Резко на восток взял теперь курс аппарат. Все же серебристо и как бы безмятежно в этом ненастьи, последней улыбкой любимого города блеснула Сена, судорожно извиваясь в разъятой пасти предместий. Дымили фабрики, - шли уже фабрики, пригород. В какие-то минуты покрыл аппарат километры города, пересек пути железных дорог, сложный паучиный рисунок их черных сплетений, - и полевым простором открылась родина. Альтиметр отметил - тысячу метров. Туманы, туманы лежали в этот час над Францией. Опять дрогнул руль глубины, все выше стал взмывать аппарат, как бы освобождаясь от земных очарований. На минуту запутался он в облаках. Стада, полчища облаков неслись, обступая сыростью, словно серным дыханием космоса. В вихревых течениях заколыхался, провалился на миг, снова стал набирать высоту аппарат. Мгновенье спустя - бледно, точно недовольное их вторжением, еще не готовое, чтобы показаться человеку, открылось небо. Лазурью и тишиной, голубеющей крышей мира лежало оно над буйством облаков непогоды. Ренэ Шаргон повернул к брату посветлевшее лицо.

- А над Парижем льет дождь, - сказал он удовлетворенно.

Вскоре золотеющим, словно омытым ливнями шаром выкатилось свежее солнце. Мир повеселел. Как бы расступаясь под натиском этого победоносного восхождения светила, стали расходиться облака. В их мутных расселинах снова показалась земля. Аппарат, загруженный бензином, припасами дальнего перелета, облегченно устремился вниз, в открывшиеся облачные скважины.
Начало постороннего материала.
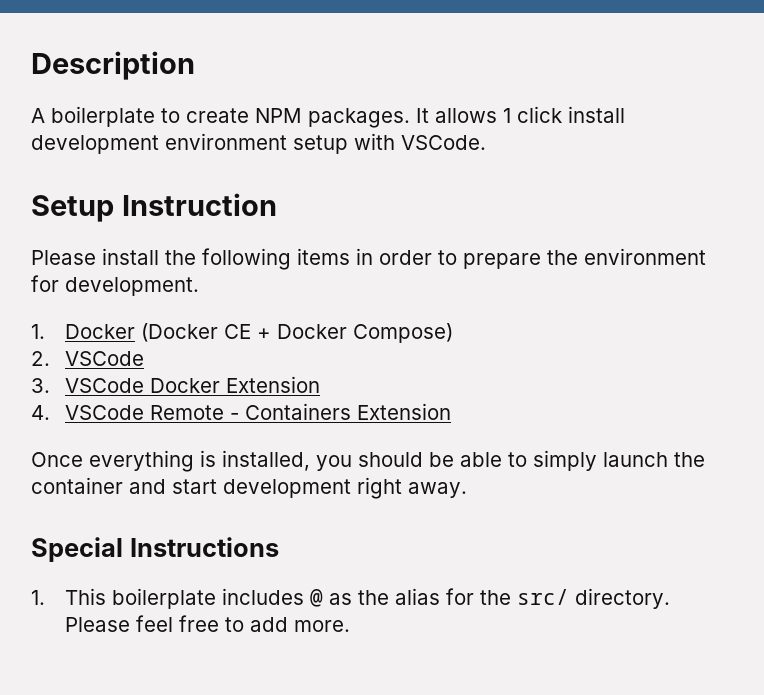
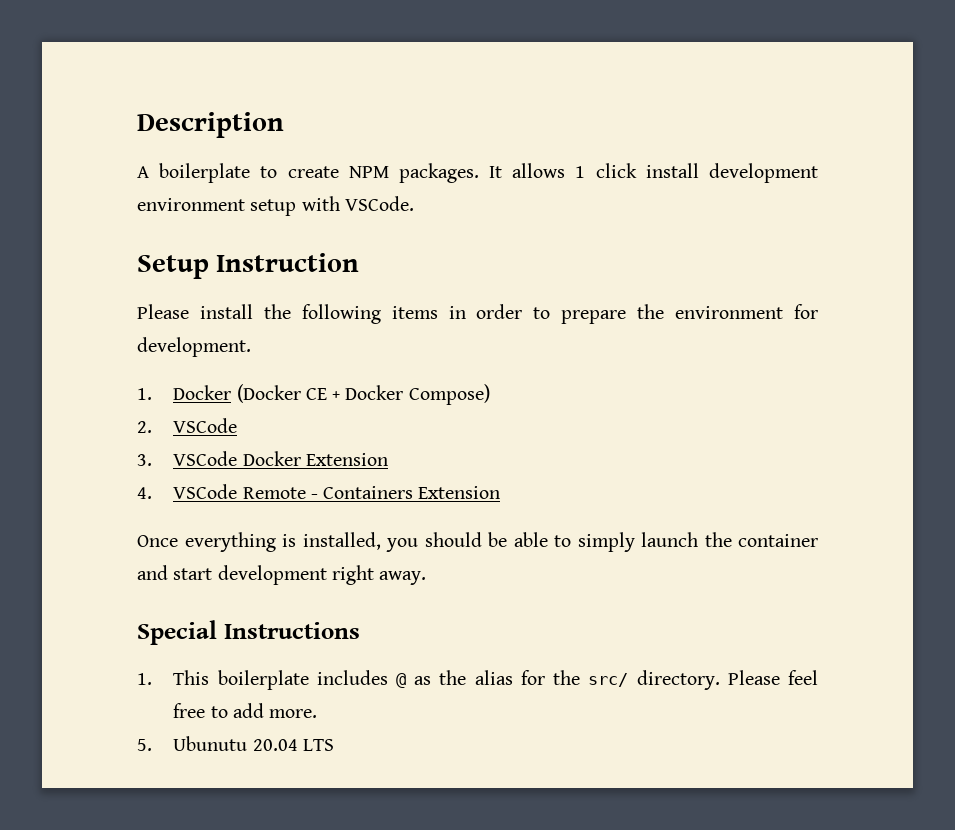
+ 5. Ubunutu 20.04 LTS

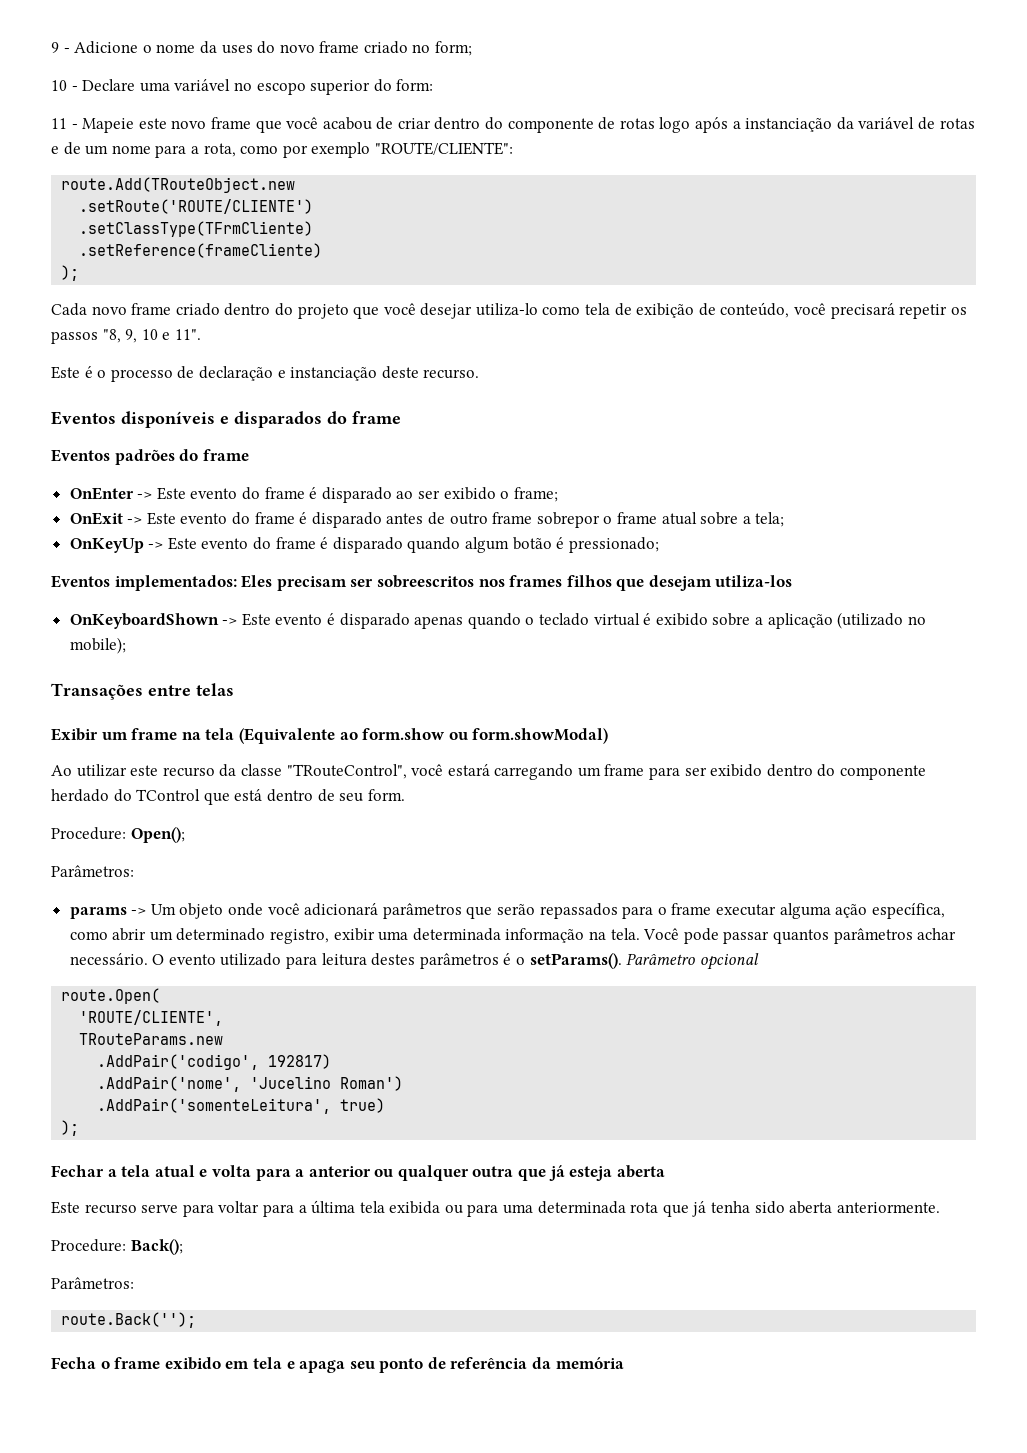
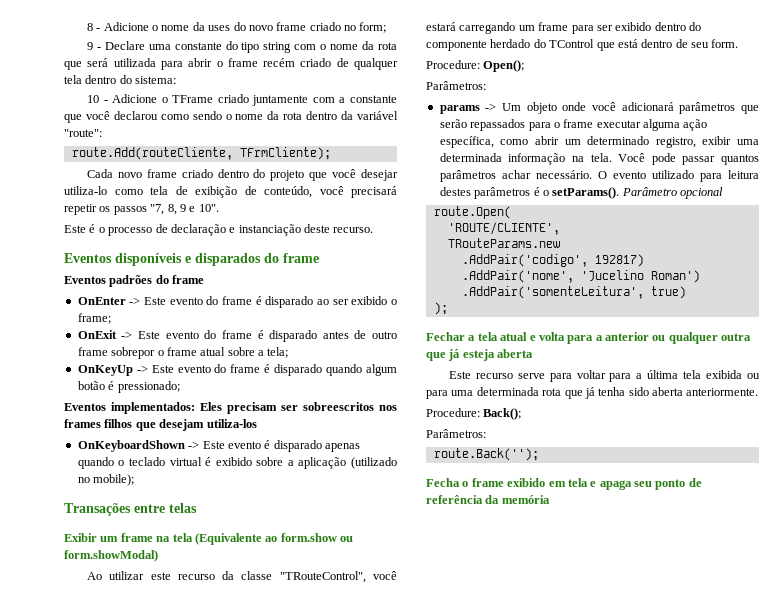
- 9 - Adicione o nome da uses do novo frame criado no form;
+ 8 - Adicione o nome da uses do novo frame criado no form;
- 10 - Declare uma variável no escopo superior do form:
- 11 - Mapeie este novo frame que você acabou de criar dentro do componente de rotas logo após a instanciação da variável de rotas e de um nome para a rota, como por exemplo "ROUTE/CLIENTE":
- route.Add(TRouteObject.new
- .setRoute('ROUTE/CLIENTE')
- .setClassType(TFrmCliente)
- .setReference(frameCliente)
- );
+ 9 - Declare uma constante do tipo string com o nome da rota que será utilizada para abrir o frame recém criado de qualquer tela dentro do sistema:
+ 10 - Adicione o TFrame criado juntamente com a constante que você declarou como sendo o nome da rota dentro da variável "route":
+ route.Add(routeCliente, TFrmCliente);
- Cada novo frame criado dentro do projeto que você desejar utiliza-lo como tela de exibição de conteúdo, você precisará repetir os passos "8, 9, 10 e 11".
+ Cada novo frame criado dentro do projeto que você desejar utiliza-lo como tela de exibição de conteúdo, você precisará repetir os passos "7, 8, 9 e 10".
В этот час удобнее было лететь над землей, внизу было тише, меньше вихревой кутерьмы атмосферы. Ненастье оставалось позади, над Парижем. Расчерченным простором возникнуть должна была вскоре долина Шампани. Город прошел внизу шпилями и крышами. По улицам уже двигались повозки - окрестные крестьяне везли овощи на утренний рынок. Братья молчали, сосредоточенно думая каждый о своем, километры за километрами пересекая родину. Внизу открывались Крези, Монмирайль - места великих битв, неизжитых потерь. В трауре незабываемых лет лежала родина, здесь гибли люди, братья, товарищи. Так же, только на боевых истребителях, поднимались братья Шаргон в эти годы великих битв; окопы и блиндажи, цепи обозов, санитарные городки - страшная угроза цивилизации - открывались тогда внизу. И теперь, обуреваемый каждый этими нестерпимыми воспоминаниями, братья искали взорами очертания страшных и миновавших следов. Взволнованный, вглядывался младший, Пьер Шаргон, в светлеющие пояса дорог. Он мог бы сказать:

"Великая Франция! Все-таки цивилизация не погибла..."

Угрюмая сила, угрожавшая гибелью ей, отброшена назад и разбита... и ему, Пьеру Шаргон, также принадлежала честь защиты и спасения родины. Миром лежали залеченные поля, пахарь прошел своим плугом по местам недавних побоищ. Внезапно открылся извилистый светлый рукав реки. Сияя утренней платиной, отражала река набухающий день.

- Марна! - почти торжественно сказал Пьер Шаргон.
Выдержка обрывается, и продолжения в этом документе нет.